The character of fundamental neutron physics experiments is rather different than those carried out at the neutron scattering spectrometers (either part of the SNS project of built by other IDT's). Our challenge is to put together an organizational structure that satisfies the strictures of the SNS project while accommodating the special needs of this type of research. In doing so, we must bear in mind that our management of this project must satisfy the needs of several constituencies including the SNS project, the Physics Division at ORNL, our sponsoring organizations (DOE NP and NSF Nuclear Physics), The DOE office of Basic Energy Sciences, and, of course, our user community (in and out of the IDT). In the following, we list a few of the concerns that should be addressed.

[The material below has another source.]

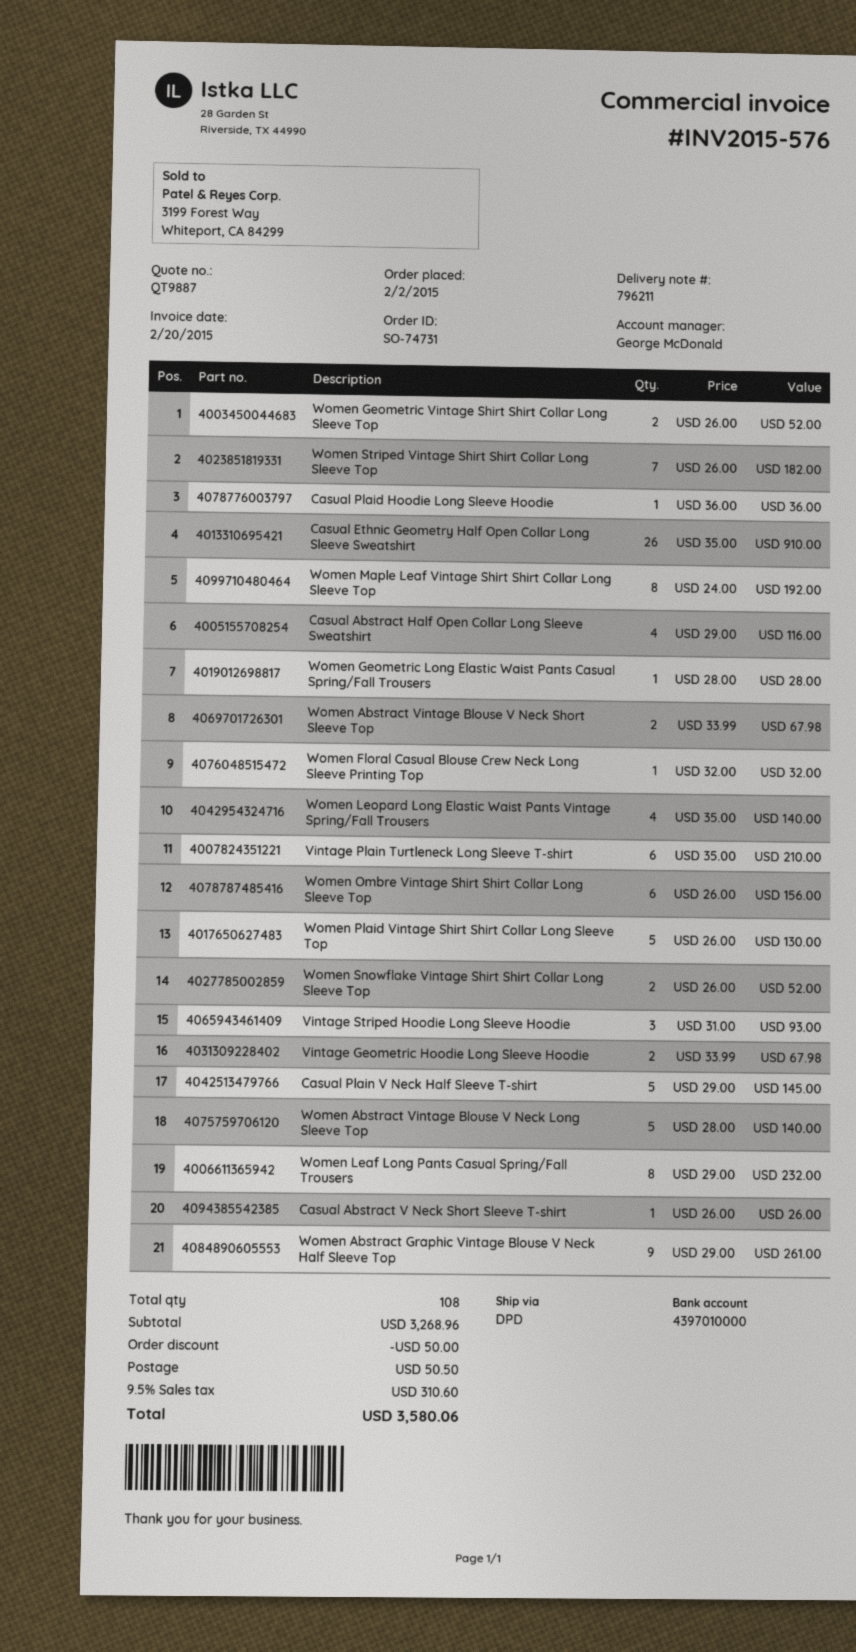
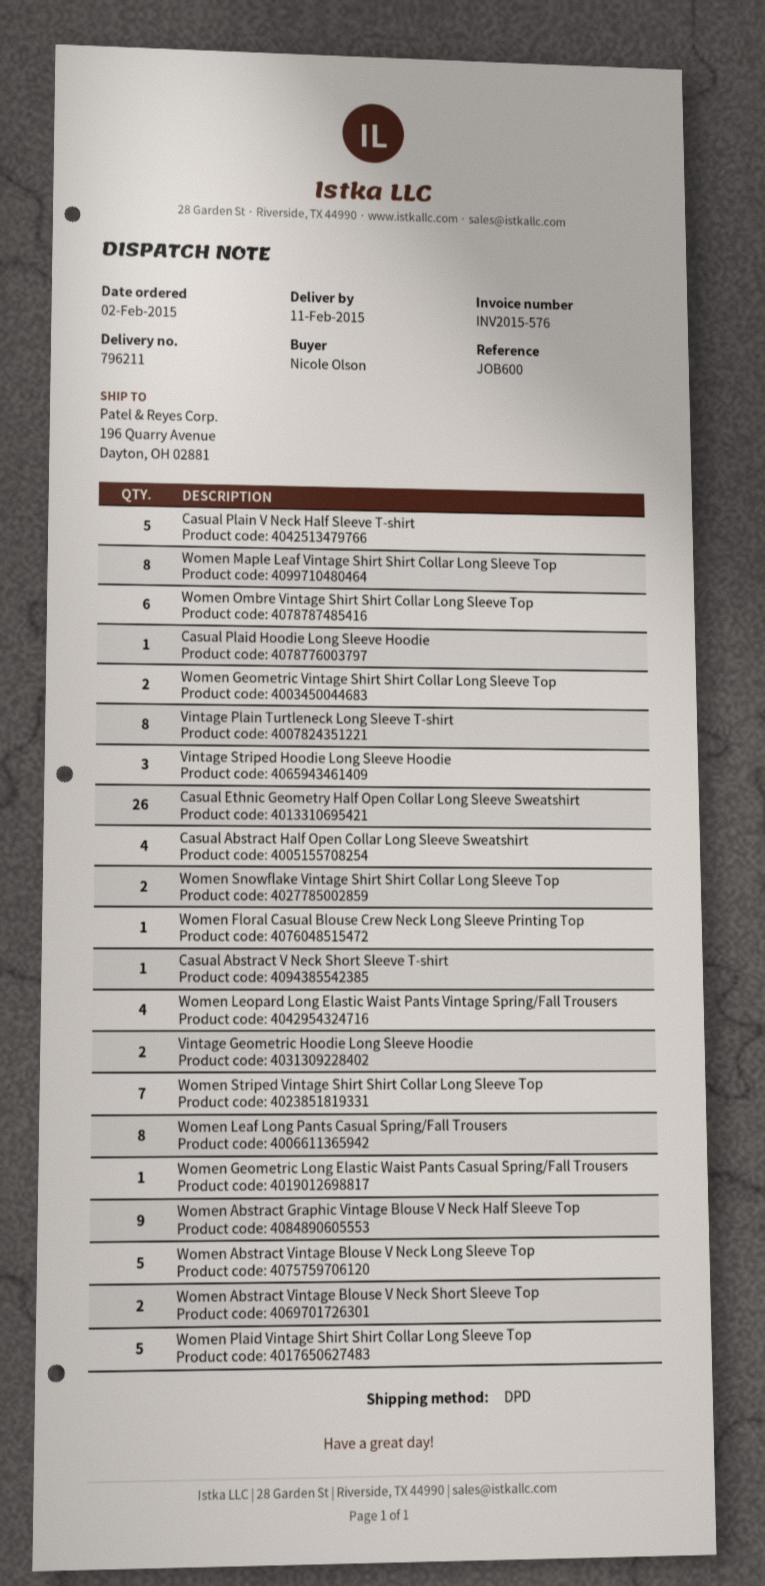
Vintage Plain Turtleneck Long Sleeve T-shirt: 6 -> 8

The SNS management recognizes that the character of the Fundamental Neutron Physics effort will be rather different than that at the other beamlines at SNS. They appear to be prepared to give us rather broad latitude in our management of our project as long as they are convinced that we are making productive use of our beamline. Given that the SNS project does not at the moment include expertise in our fields of research we will need to work with the SNS to establish appropriate external panels that can provide appropriate review of our efforts. In particular, the SNS program advisory committee will not necessarily include a nuclear physics panel. Both the SNS management and the funding agency responsible for the SNS construction and operation (BES) must see a transparent process that ensures the quality of the science at their facility.

It is anticipated that support for construction and operations of the fundamental neutron physics beamline will be funded through the Physics Division at ORNL (with subcontracts to other institutions as appropriate). The IDT must therefore be responsive to line management at ORNL with respect to fiscal and project management.

The selection and scheduling process for experiments at the SNS must be acceptable to the agencies (most likely DOE NP and NSF) that will provide funds for each experiment. An appropriate level of coordination must be established to ensure that scarce funding dollars and scarce beam time are coordinated and used effectively.

Finally, and perhaps most critically, the operation of the beamline must be carried out in a way that meets the needs of the individuals and teams contemplating experiments at the SNS. This implies adequate technical support as well appropriate facilities and amenities at the SNS. It also implies that there be an open and clearly defined proposal, review, and scheduling process that allows all users to make productive use of both their own time and the beam time at the SNS. we should, as well, take cognizance of the fact that it may prove very difficult to make a distinction between the IDT and the "outside" user community. Indeed it may be that this distinction is not appropriate for our beam line.